WHAT YOU SHOULD DO: Please state how many lines of the data contain "working". The number by itself is enough.

_____

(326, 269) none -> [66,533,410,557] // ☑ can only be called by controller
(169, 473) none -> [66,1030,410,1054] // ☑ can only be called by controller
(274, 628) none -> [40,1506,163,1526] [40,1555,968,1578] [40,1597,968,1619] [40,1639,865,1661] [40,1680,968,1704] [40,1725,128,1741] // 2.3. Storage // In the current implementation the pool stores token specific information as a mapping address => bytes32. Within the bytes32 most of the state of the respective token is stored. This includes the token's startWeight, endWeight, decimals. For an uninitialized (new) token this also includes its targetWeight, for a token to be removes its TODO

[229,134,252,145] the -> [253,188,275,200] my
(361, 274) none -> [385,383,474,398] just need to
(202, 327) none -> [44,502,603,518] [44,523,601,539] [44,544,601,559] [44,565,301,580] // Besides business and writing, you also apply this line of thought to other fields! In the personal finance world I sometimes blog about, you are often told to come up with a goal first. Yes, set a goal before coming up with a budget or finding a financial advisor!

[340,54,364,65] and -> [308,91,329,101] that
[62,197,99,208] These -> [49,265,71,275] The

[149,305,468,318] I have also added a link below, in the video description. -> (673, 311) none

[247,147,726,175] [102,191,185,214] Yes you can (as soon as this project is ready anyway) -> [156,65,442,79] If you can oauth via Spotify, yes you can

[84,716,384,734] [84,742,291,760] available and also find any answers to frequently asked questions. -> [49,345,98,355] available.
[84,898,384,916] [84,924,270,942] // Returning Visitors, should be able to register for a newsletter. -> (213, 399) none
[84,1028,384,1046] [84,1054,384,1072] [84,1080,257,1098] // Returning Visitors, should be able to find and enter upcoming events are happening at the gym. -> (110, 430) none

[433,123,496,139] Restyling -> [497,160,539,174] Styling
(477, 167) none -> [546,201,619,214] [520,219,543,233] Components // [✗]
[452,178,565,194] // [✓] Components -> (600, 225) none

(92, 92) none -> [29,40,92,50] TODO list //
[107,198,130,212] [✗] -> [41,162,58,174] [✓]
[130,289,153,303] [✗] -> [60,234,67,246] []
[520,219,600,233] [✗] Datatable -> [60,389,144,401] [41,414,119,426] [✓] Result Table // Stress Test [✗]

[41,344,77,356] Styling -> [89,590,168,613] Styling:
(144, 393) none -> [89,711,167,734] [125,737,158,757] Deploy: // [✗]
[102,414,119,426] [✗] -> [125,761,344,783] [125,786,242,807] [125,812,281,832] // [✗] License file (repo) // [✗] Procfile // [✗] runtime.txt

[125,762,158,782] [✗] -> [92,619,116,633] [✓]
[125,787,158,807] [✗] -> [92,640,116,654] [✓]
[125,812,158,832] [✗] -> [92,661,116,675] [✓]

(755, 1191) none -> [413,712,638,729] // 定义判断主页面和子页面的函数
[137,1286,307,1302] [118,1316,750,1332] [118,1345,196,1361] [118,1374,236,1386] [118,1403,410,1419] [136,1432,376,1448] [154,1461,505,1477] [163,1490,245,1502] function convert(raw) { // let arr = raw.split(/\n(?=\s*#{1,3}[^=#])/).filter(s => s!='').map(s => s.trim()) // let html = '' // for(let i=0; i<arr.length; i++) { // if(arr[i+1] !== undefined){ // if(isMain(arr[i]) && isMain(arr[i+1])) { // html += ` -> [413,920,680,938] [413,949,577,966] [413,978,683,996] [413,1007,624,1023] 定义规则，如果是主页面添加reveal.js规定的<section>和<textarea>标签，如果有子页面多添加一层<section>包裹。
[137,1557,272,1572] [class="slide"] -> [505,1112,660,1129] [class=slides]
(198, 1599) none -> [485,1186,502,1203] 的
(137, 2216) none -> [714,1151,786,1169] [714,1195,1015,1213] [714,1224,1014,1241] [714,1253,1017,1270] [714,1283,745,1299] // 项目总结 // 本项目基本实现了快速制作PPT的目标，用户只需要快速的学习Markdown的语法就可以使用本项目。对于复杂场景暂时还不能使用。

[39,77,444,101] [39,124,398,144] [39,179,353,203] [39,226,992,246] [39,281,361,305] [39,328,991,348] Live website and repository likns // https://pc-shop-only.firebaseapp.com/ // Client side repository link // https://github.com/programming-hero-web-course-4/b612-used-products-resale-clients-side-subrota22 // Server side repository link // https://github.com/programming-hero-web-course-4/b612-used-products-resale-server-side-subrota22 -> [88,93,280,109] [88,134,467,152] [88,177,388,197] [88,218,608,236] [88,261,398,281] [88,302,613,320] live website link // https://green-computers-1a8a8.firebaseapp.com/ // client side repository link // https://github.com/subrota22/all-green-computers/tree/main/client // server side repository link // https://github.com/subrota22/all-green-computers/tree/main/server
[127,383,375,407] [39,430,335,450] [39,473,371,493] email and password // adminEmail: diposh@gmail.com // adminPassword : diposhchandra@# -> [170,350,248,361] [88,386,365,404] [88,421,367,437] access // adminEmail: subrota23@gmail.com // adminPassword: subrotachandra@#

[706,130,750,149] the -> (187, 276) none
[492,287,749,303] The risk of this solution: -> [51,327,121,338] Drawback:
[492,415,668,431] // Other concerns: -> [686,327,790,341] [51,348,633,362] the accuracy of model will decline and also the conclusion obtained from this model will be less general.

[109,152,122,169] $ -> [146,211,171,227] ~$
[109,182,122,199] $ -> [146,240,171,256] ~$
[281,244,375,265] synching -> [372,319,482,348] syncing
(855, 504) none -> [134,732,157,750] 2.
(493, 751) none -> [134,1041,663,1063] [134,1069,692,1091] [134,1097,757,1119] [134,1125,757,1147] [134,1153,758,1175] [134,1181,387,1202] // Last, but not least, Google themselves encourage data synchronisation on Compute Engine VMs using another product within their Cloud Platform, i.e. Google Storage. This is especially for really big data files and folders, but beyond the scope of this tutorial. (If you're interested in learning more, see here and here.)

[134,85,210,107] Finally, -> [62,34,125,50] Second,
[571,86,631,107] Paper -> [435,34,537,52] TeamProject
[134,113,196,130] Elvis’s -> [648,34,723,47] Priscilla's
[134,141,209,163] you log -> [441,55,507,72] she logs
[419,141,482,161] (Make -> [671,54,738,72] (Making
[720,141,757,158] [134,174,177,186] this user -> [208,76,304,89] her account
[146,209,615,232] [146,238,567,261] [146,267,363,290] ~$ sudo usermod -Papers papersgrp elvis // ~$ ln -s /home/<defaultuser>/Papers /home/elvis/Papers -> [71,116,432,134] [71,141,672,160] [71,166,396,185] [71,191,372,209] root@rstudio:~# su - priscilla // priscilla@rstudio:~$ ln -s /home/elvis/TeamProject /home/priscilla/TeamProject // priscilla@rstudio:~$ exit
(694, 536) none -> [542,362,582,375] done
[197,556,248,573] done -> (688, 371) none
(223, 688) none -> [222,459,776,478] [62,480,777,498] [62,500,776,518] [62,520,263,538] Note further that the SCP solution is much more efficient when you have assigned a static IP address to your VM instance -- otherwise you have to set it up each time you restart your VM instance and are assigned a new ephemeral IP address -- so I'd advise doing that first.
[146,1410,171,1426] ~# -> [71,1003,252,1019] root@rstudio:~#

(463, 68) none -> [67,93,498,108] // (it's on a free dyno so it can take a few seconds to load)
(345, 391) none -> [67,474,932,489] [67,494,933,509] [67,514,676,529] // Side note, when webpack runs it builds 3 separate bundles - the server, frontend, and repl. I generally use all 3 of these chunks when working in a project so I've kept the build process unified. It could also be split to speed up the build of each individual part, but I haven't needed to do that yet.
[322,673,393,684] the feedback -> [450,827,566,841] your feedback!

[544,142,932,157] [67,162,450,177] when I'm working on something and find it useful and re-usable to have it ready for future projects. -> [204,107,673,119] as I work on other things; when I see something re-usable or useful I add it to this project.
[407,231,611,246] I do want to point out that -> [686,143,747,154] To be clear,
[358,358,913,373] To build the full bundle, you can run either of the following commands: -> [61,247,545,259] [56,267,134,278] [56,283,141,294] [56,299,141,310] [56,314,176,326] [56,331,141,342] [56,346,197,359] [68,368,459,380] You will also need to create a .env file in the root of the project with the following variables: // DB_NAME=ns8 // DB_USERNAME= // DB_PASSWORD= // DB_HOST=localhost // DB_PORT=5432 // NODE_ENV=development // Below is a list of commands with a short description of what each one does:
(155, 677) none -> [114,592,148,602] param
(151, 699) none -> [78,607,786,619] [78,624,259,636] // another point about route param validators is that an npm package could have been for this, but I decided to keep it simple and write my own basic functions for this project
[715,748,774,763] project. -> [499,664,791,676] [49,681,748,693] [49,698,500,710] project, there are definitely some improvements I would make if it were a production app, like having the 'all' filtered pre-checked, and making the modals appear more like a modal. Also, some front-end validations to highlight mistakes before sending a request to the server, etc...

_____

WRITTEN SOLUTION: 2